§ WORK INSTRUCTION: Only the lines from the one containing "Cinto moedas prateado: 4" through the last line of the material should be returned, each exactly as it stands.

********************

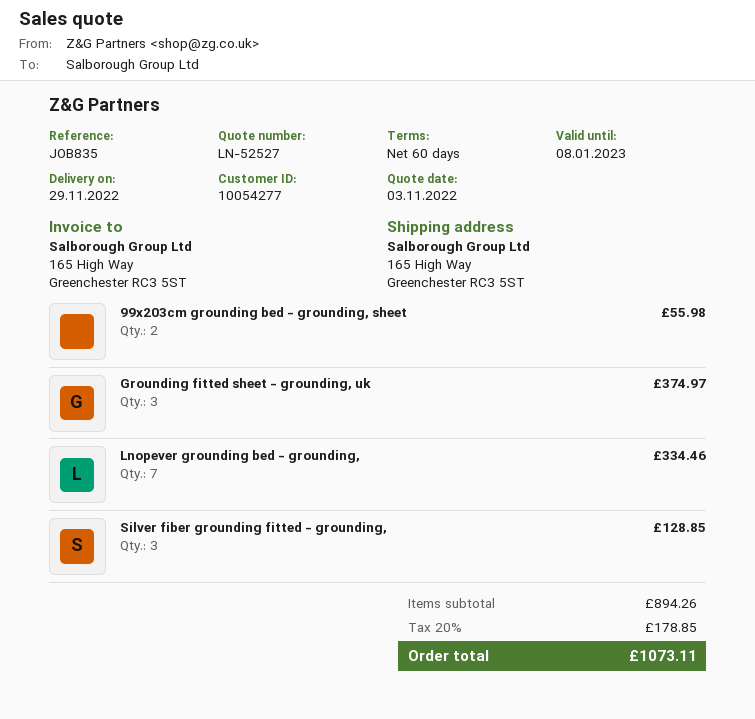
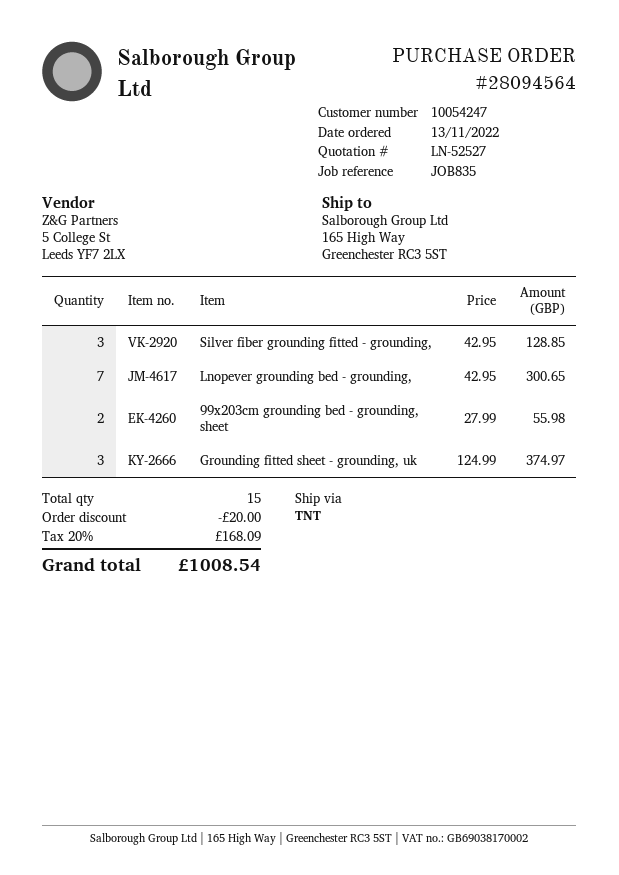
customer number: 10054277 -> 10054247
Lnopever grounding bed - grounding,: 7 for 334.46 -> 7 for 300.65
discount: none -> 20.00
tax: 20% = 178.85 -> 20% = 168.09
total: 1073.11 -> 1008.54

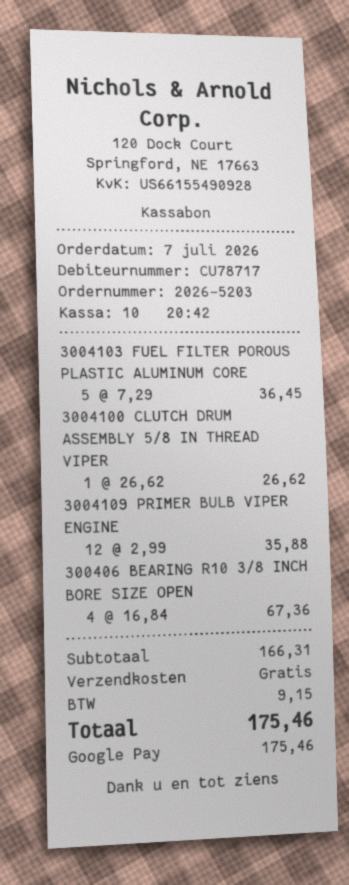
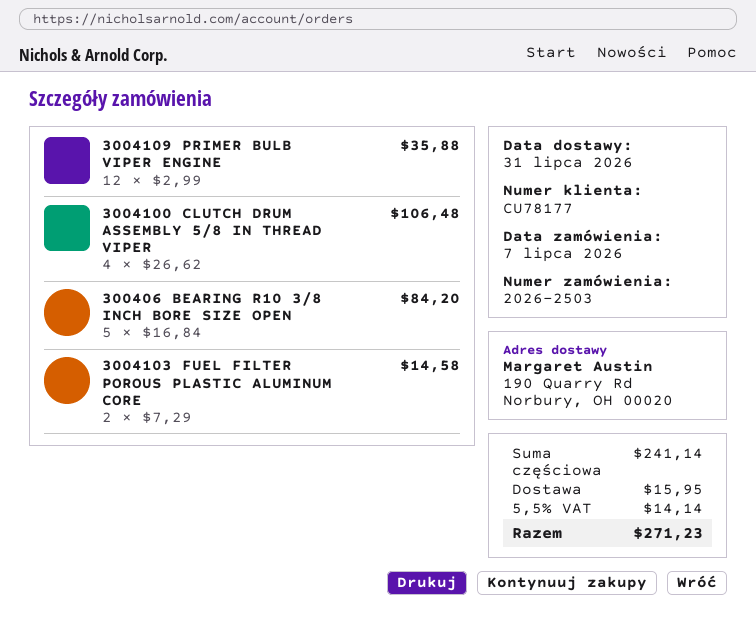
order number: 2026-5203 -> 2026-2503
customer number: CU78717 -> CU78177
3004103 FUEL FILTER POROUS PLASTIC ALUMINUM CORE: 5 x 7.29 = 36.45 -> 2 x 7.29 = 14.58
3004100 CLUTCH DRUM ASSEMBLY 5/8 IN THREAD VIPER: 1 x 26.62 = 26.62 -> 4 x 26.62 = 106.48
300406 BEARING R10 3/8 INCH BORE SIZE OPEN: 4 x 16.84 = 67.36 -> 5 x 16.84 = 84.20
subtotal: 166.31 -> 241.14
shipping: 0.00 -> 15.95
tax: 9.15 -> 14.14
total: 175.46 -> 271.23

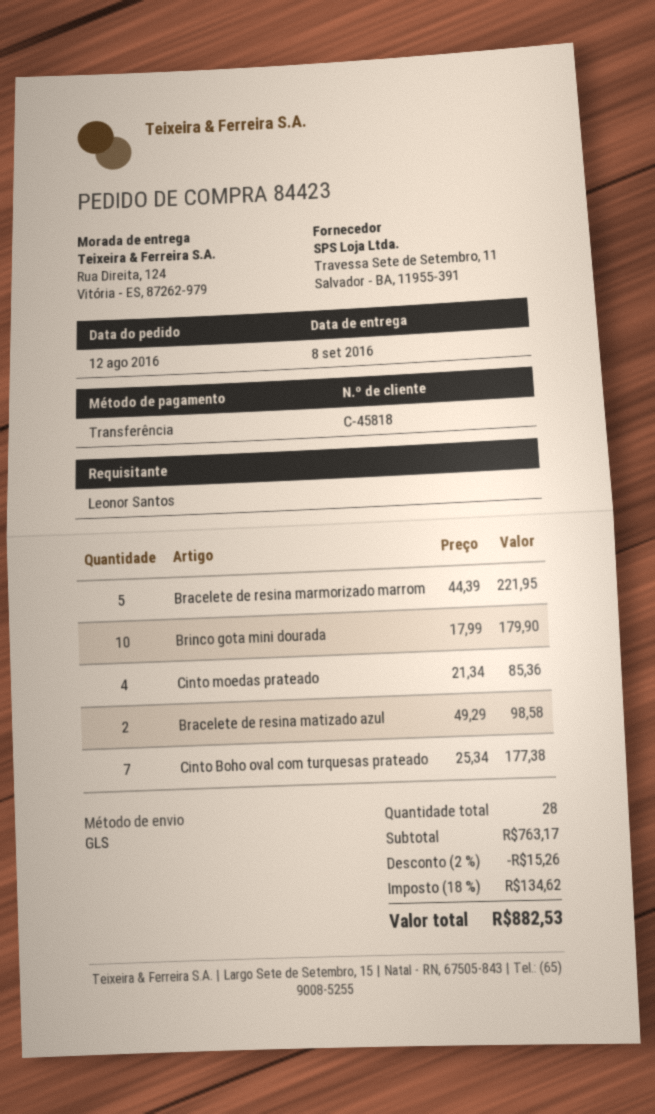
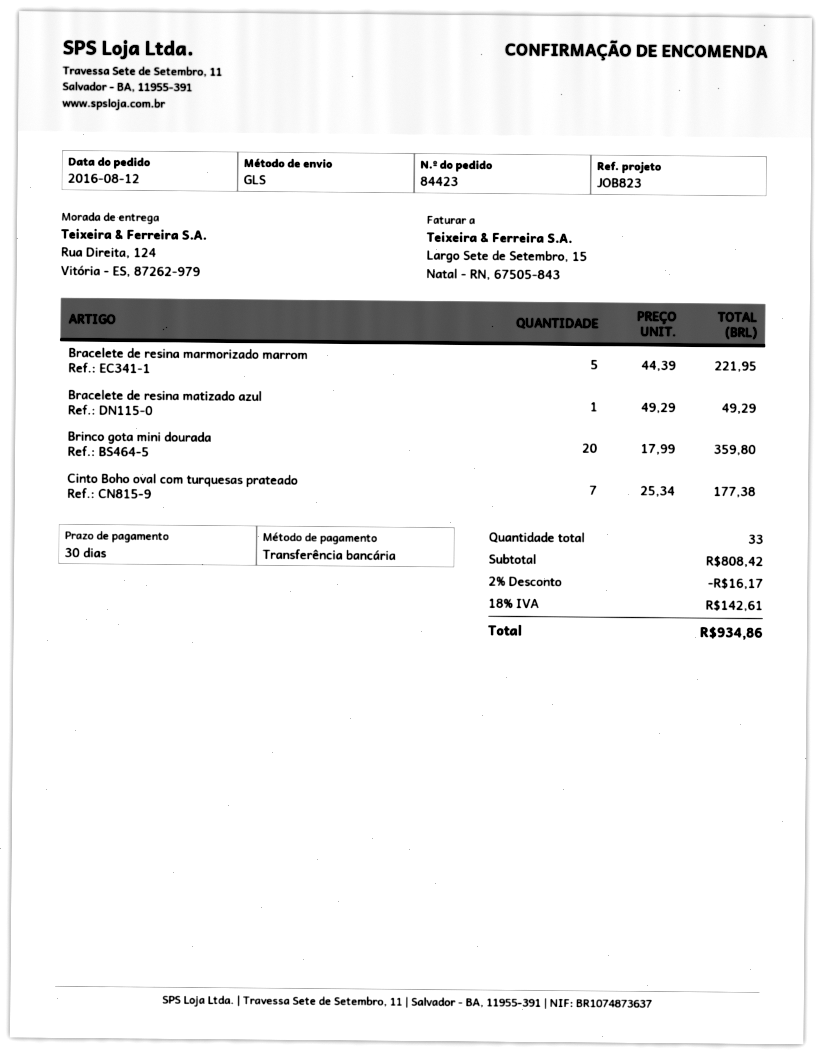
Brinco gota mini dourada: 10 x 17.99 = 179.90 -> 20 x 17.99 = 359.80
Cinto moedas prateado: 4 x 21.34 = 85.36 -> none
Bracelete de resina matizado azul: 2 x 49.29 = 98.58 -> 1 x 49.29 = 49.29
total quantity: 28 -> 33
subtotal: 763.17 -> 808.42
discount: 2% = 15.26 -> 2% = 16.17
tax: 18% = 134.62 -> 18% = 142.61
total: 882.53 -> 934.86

********************

§ ANSWER SECTION:
Cinto moedas prateado: 4 x 21.34 = 85.36 -> none
Bracelete de resina matizado azul: 2 x 49.29 = 98.58 -> 1 x 49.29 = 49.29
total quantity: 28 -> 33
subtotal: 763.17 -> 808.42
discount: 2% = 15.26 -> 2% = 16.17
tax: 18% = 134.62 -> 18% = 142.61
total: 882.53 -> 934.86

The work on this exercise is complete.